### Problem description
Among the lines of the records, please find those that contain the word "Upper" and copy them.
::: Available records
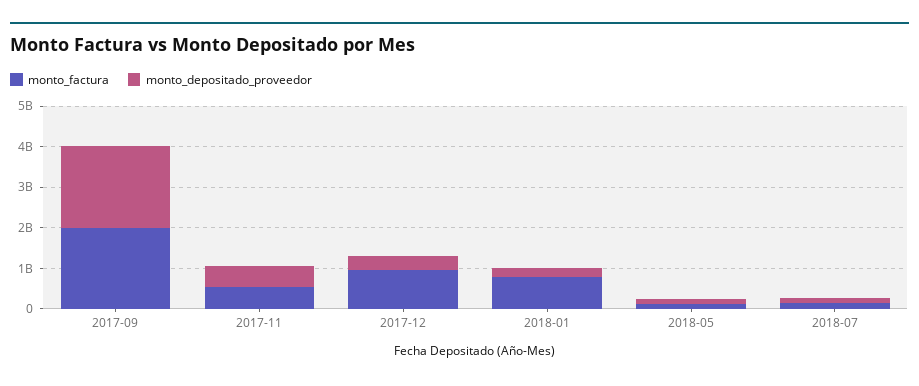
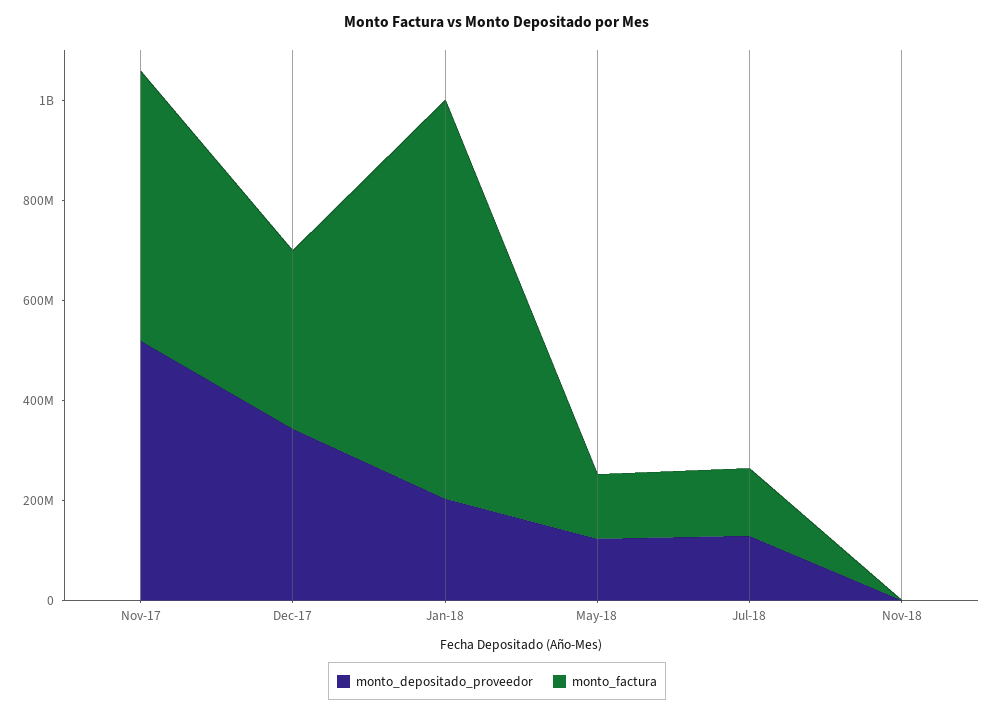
monto_factura, 2017-09: 2000000000 -> none
monto_depositado_proveedor, 2017-09: 2000000000 -> none
monto_factura, 2017-12: 1000000000 -> 350000000
monto_depositado_proveedor, Nov-18: none -> 0
monto_factura, Nov-18: none -> 0

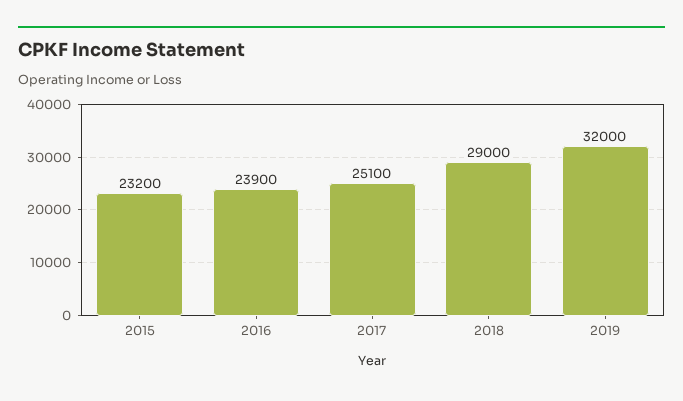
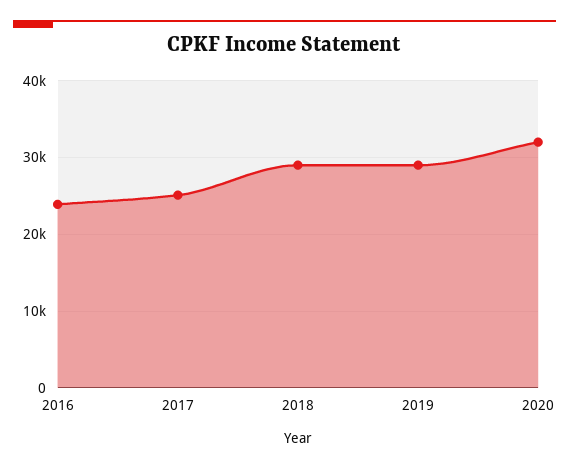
2015: 23200 -> none
2019: 32000 -> 29000
2020: none -> 32000

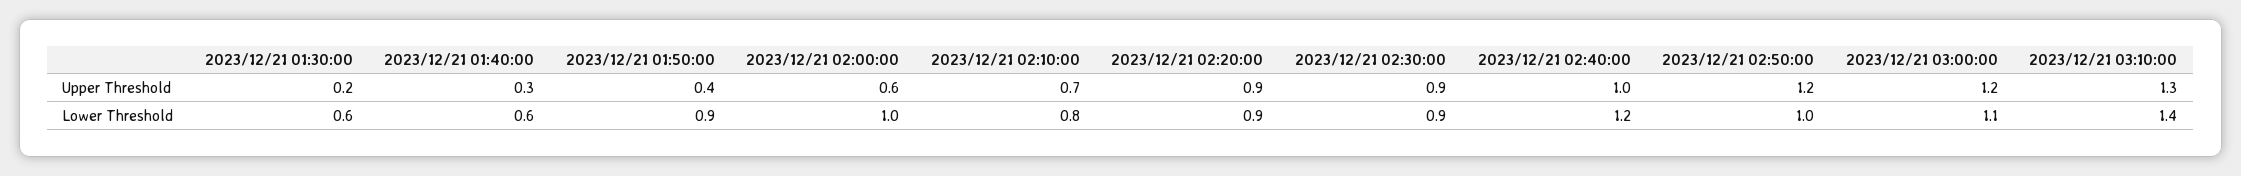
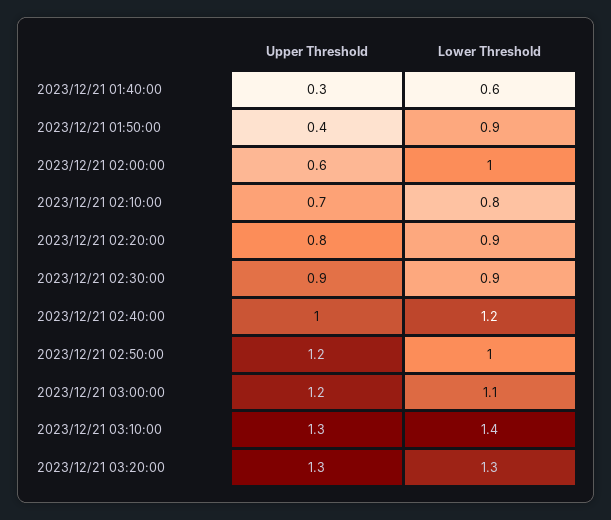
2023/12/21 01:30:00, Upper Threshold: 0.2 -> none
2023/12/21 02:20:00, Upper Threshold: 0.9 -> 0.8
2023/12/21 01:30:00, Lower Threshold: 0.6 -> none
2023/12/21 03:20:00, Upper Threshold: none -> 1.3
2023/12/21 03:20:00, Lower Threshold: none -> 1.3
::::::
### Task answer
2023/12/21 01:30:00, Upper Threshold: 0.2 -> none
2023/12/21 02:20:00, Upper Threshold: 0.9 -> 0.8
2023/12/21 03:20:00, Upper Threshold: none -> 1.3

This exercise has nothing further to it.